You are viewing a plain text version of this content. The canonical link for it is here.
Posted to users@jackrabbit.apache.org by "Seidel. Robert" <Ro...@aeb.de> on 2013/06/26 19:52:26 UTC

Write performance problems

Hi,

I'm using jackrabbit 2.4.2 and facing performance problems. I know write performance is a huge disadvantage of jackrabbit, cause it has to be done all single threaded.

The situation is that I want to migrate data from some old software and put it into a jackrabbit repository with a bundled database manager (clustered environment, versionable nodetype). The process is to get some (maybe 500) old data sets and then create nodes for them and save the session, then repeat with the next data block.

The session.save() is slowing all the process down, especially the database operations. I've made a trace of the sql statements and here is what I got:

The following steps are repeated very often (I guess for each new node):

-       Selects at versioning bundle

-       Update at global revision (committed with the journal insert)

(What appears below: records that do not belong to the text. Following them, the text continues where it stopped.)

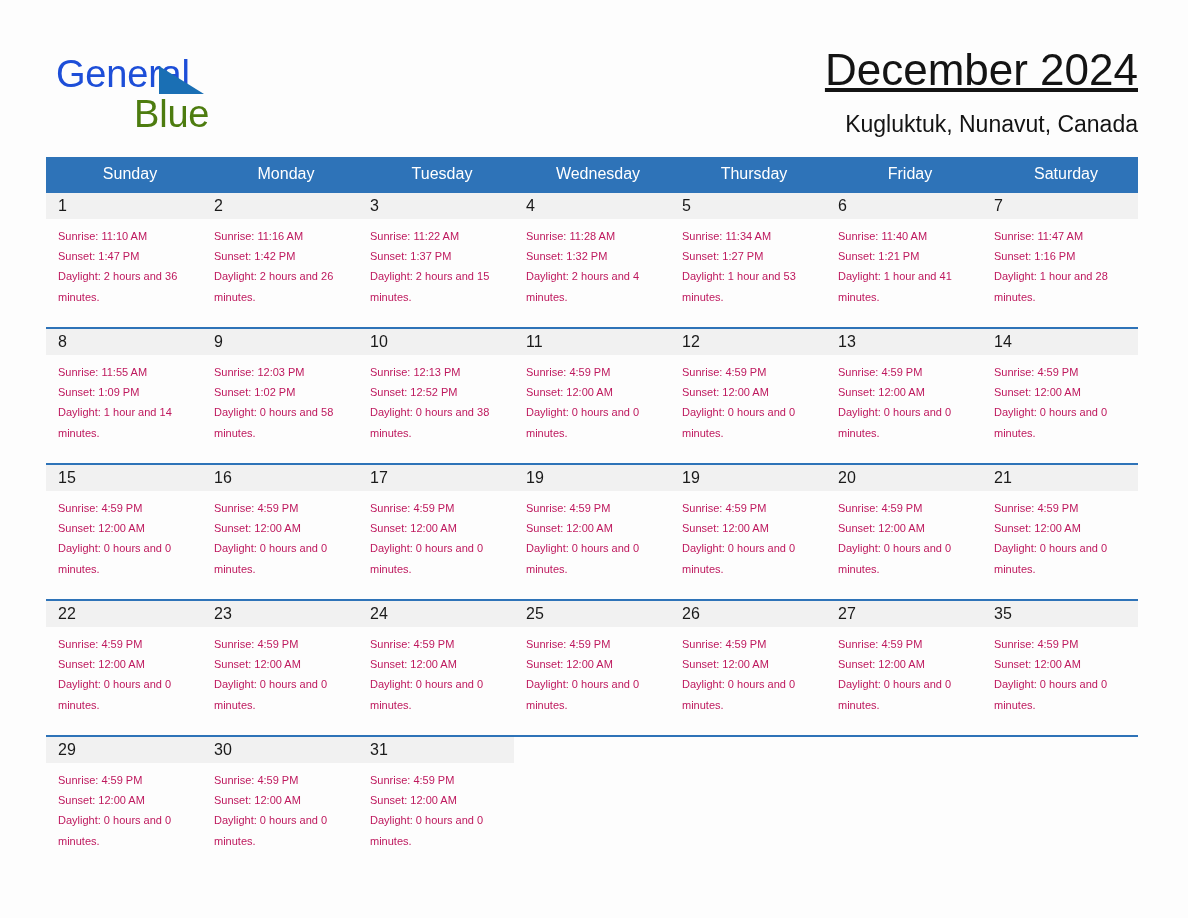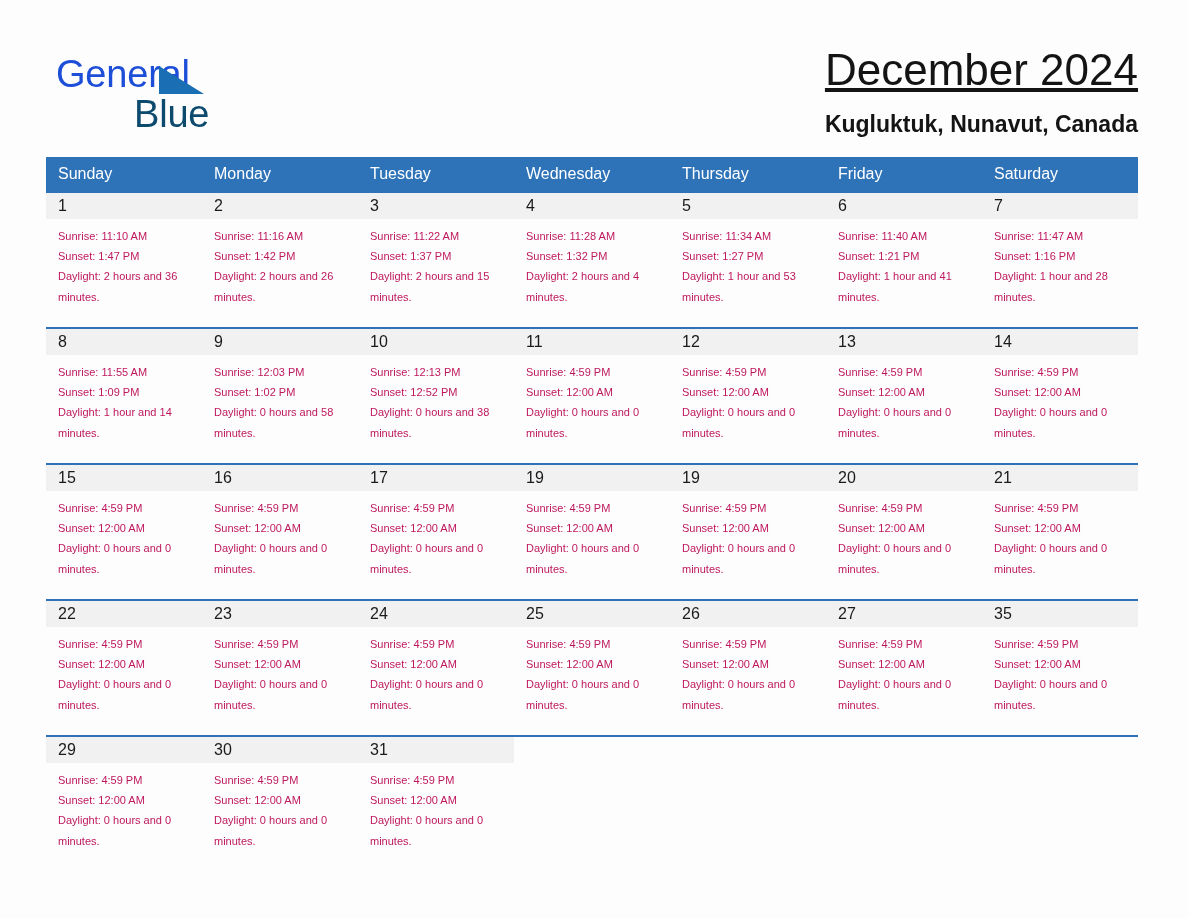"Blue" .brand-blue { color: #0c4a6e -> #4d7c0f }
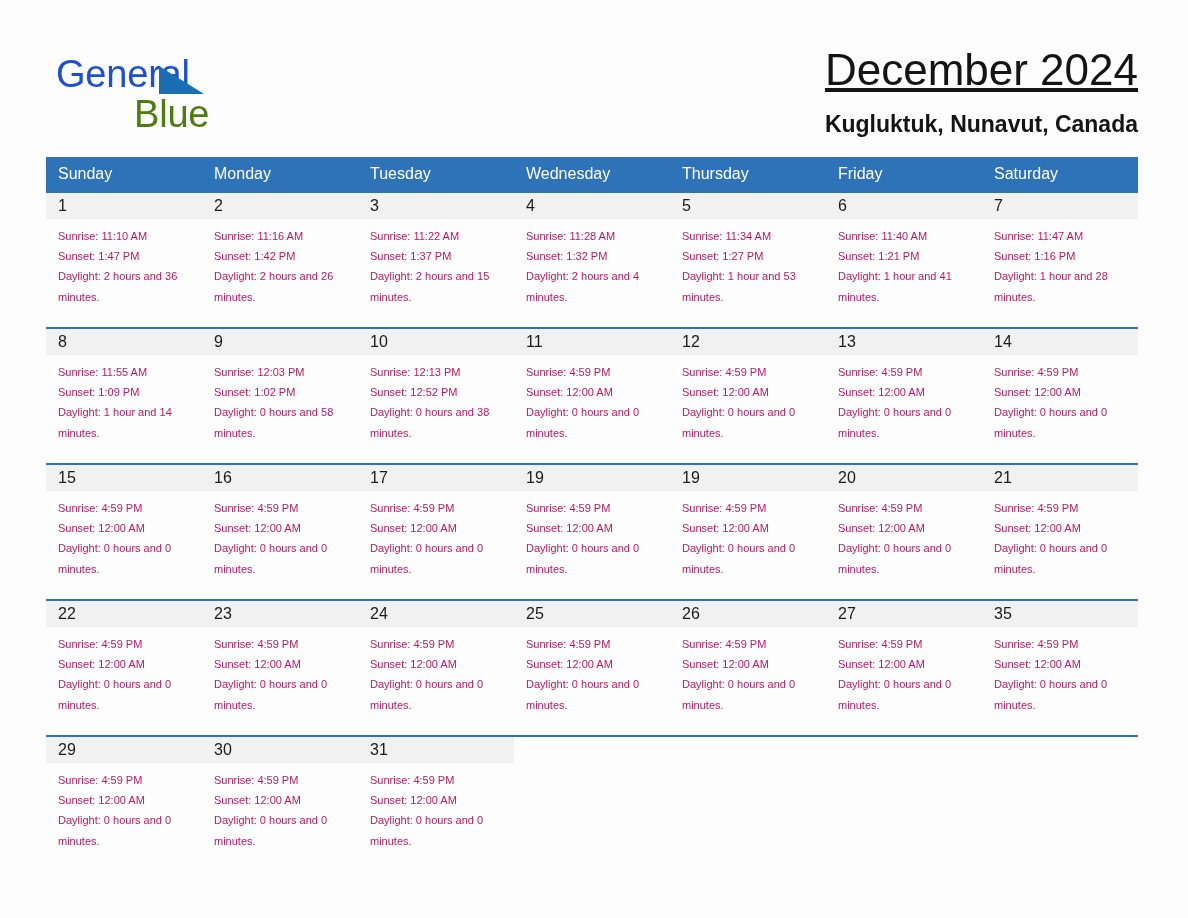"Kugluktuk, Nunavut, Canada" .cal-subtitle { font-weight: bold -> normal }
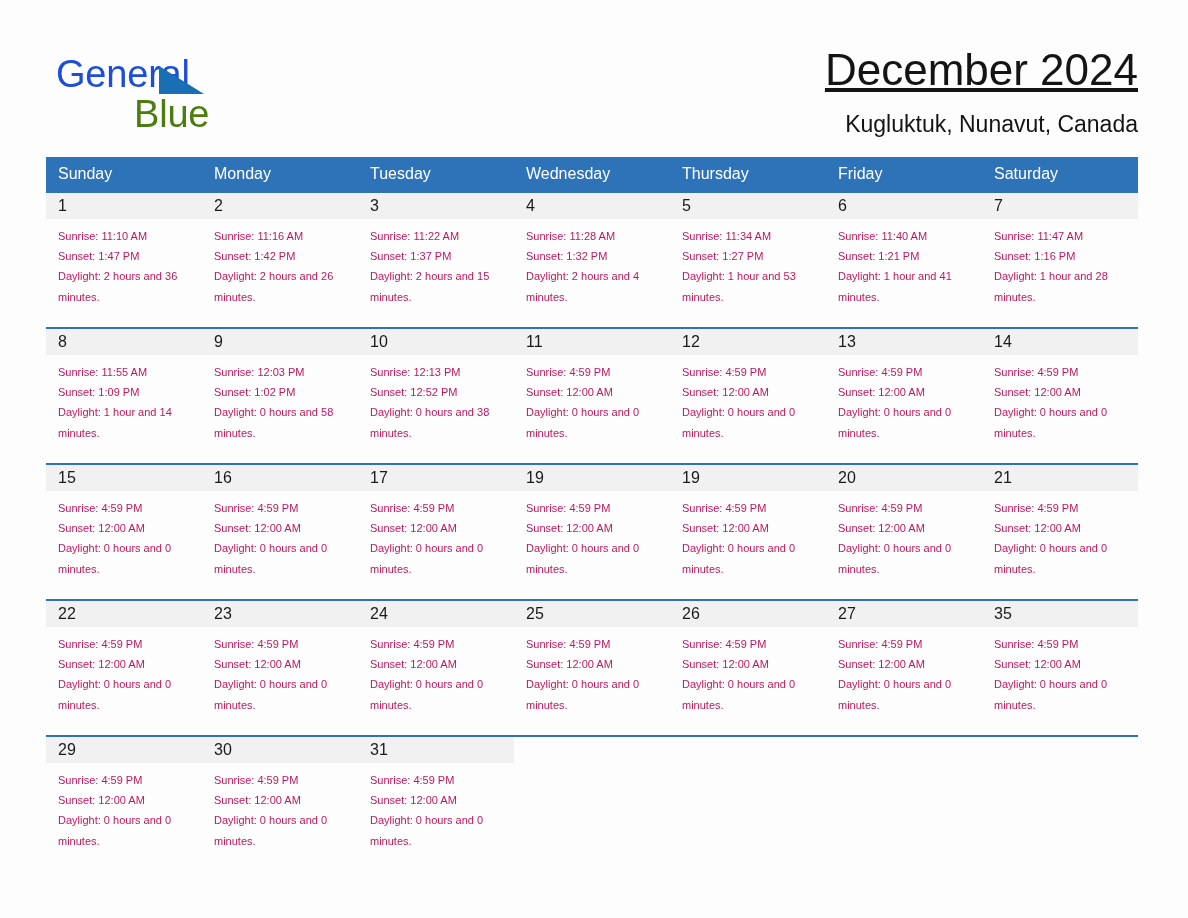"Sunday" .calendar th { text-align: left -> center }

-       Inserts and Updates at versioning bundle (committed)

-       Selects at workspace bundle

-       Insert at journal (committed)

-       Update at local revisions (auto-committed)

After this, all of the workspace bundles are saved at once, in one database transaction.

Two points:


1.    Versioning

Most of my nodes exist in just one version (about 90%), but because some of them are versioned, I need the versionable nodetype. But for all the others a version history is created, consuming database space and write performance. Why can't the version history not be created if a node is checked in? This would save space and time, if a node is versionable but not actually versioned. Or is there a solution for a situation like this?

I've also done some testing with multiple sessions and multithreading. In the result all but one thread was waiting for the exclusive read/write lock of the version manager - so no multithreading possible, as expected.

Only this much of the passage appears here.